Equality Now, an international NGO with sub-chapter in Nairobi, Kenya, has joined local partners by calling on President George Weah, the Legislative Branch of government and all other government agencies to take urgent and necessary steps to enact and enforce a comprehensive law that would ban the practice of Female Genital Mutilation (FGM), or else impose tough penalties on violators.

Equality Now is a non-governmental organization (NGO) founded in 1992, whose purpose is to work for the protection and promotion of the human rights of women and girls around the world. The group provides an international framework for spreading awareness of issues and providing support to local grassroots groups working to address issues of concern to it.
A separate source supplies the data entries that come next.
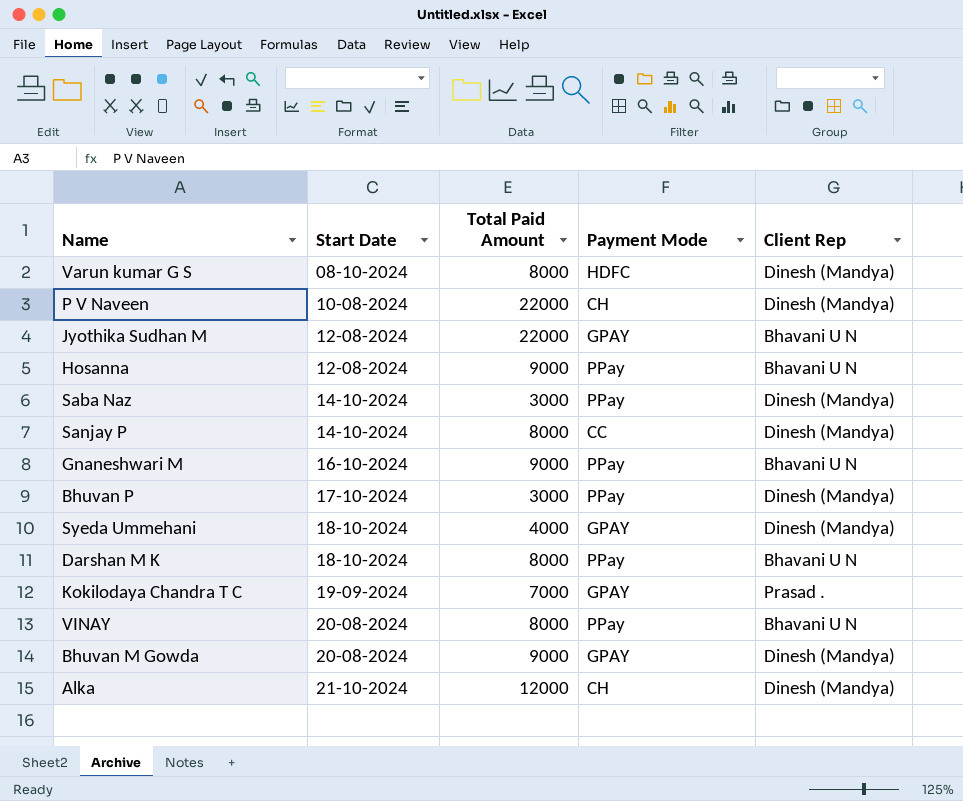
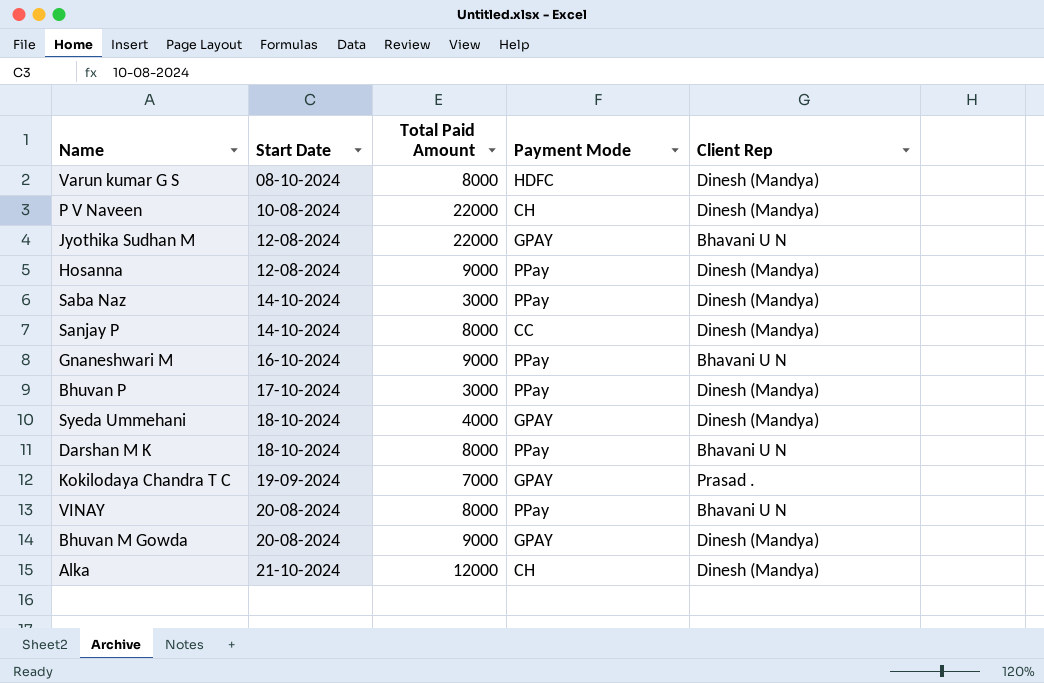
Hosanna | Client Rep: Bhavani U N -> Dinesh (Mandya)

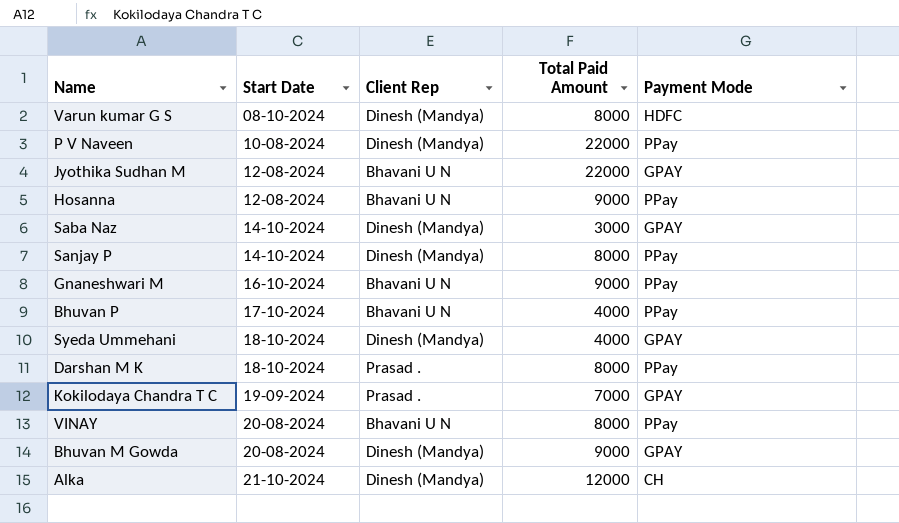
column Client Rep | position: 5 -> 3
P V Naveen | Payment Mode: CH -> PPay
Hosanna | Client Rep: Dinesh (Mandya) -> Bhavani U N
Saba Naz | Payment Mode: PPay -> GPAY
Sanjay P | Payment Mode: CC -> PPay
Bhuvan P | Client Rep: Dinesh (Mandya) -> Bhavani U N
Bhuvan P | Total Paid Amount: 3000 -> 4000
Darshan M K | Client Rep: Bhavani U N -> Prasad .

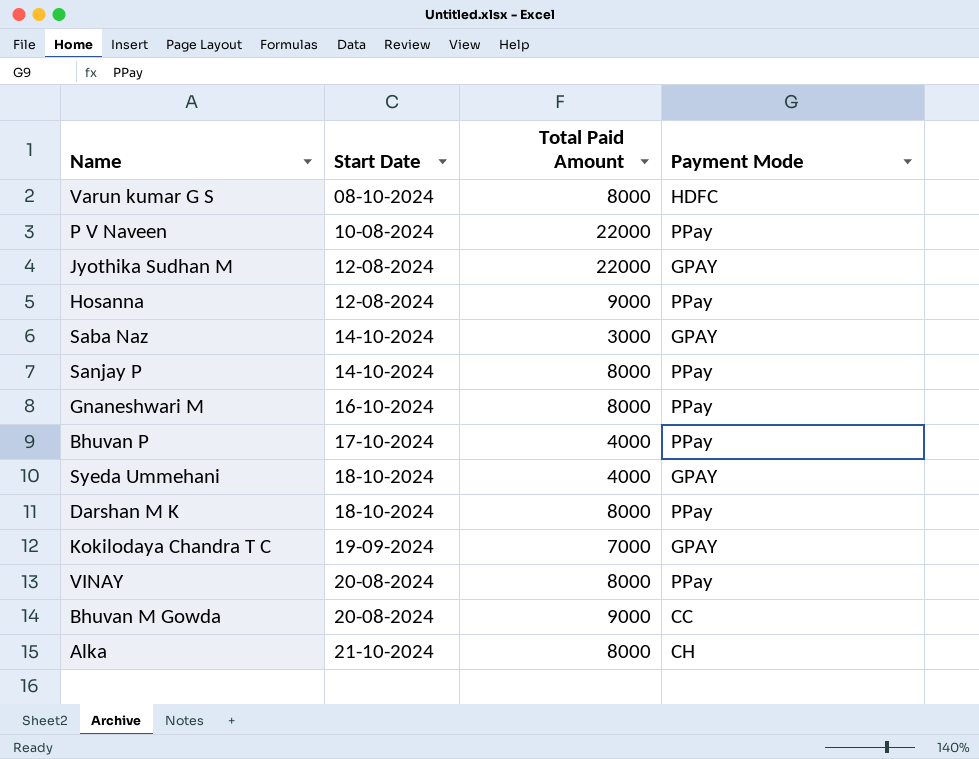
column Client Rep | position: 3 -> none
Gnaneshwari M | Total Paid Amount: 9000 -> 8000
Bhuvan M Gowda | Payment Mode: GPAY -> CC
Alka | Total Paid Amount: 12000 -> 8000

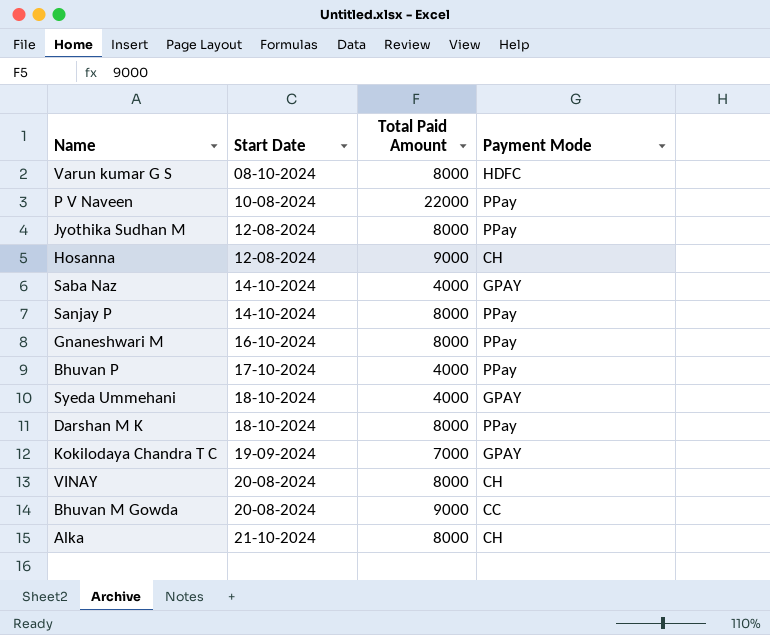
Jyothika Sudhan M | Total Paid Amount: 22000 -> 8000
Jyothika Sudhan M | Payment Mode: GPAY -> PPay
Hosanna | Payment Mode: PPay -> CH
Saba Naz | Total Paid Amount: 3000 -> 4000
VINAY | Payment Mode: PPay -> CH

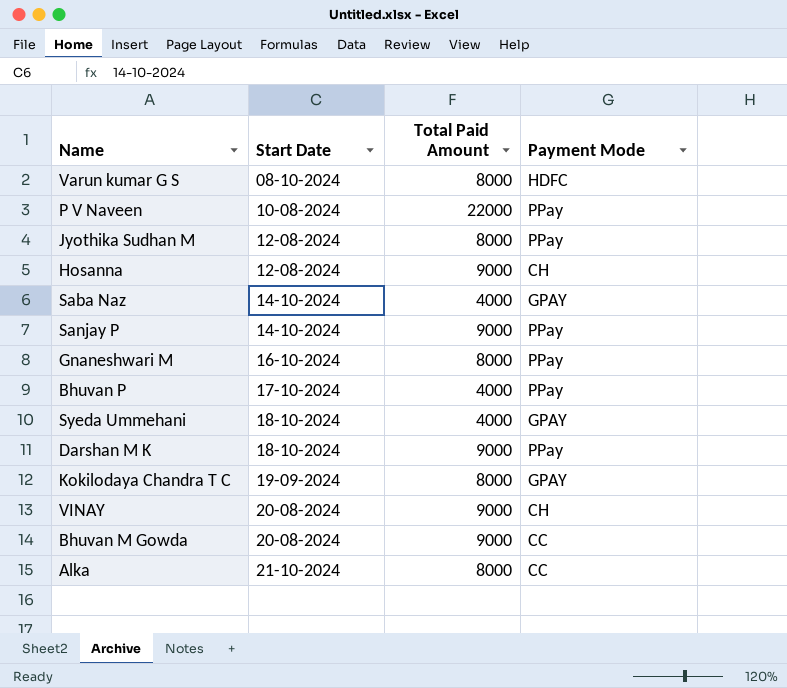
Sanjay P | Total Paid Amount: 8000 -> 9000
Darshan M K | Total Paid Amount: 8000 -> 9000
Kokilodaya Chandra T C | Total Paid Amount: 7000 -> 8000
VINAY | Total Paid Amount: 8000 -> 9000
Alka | Payment Mode: CH -> CC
The organization lists its primary concerns as  sexual violence, trafficking of women, female genital mutilation, and discrimination in law.

Last week the Legislative arm of the Liberian government backtracked on efforts to criminalize the much-talked-about FGM or female circumcision in the country by deleting sections from the proposed Domestic Violence Bill (2014) that had sought to outlaw the practice.

This, according to Equality, was a clear demonstration of the lack of political will necessary to drive efforts to end this human rights violation and to protect women and girls from the harm practice.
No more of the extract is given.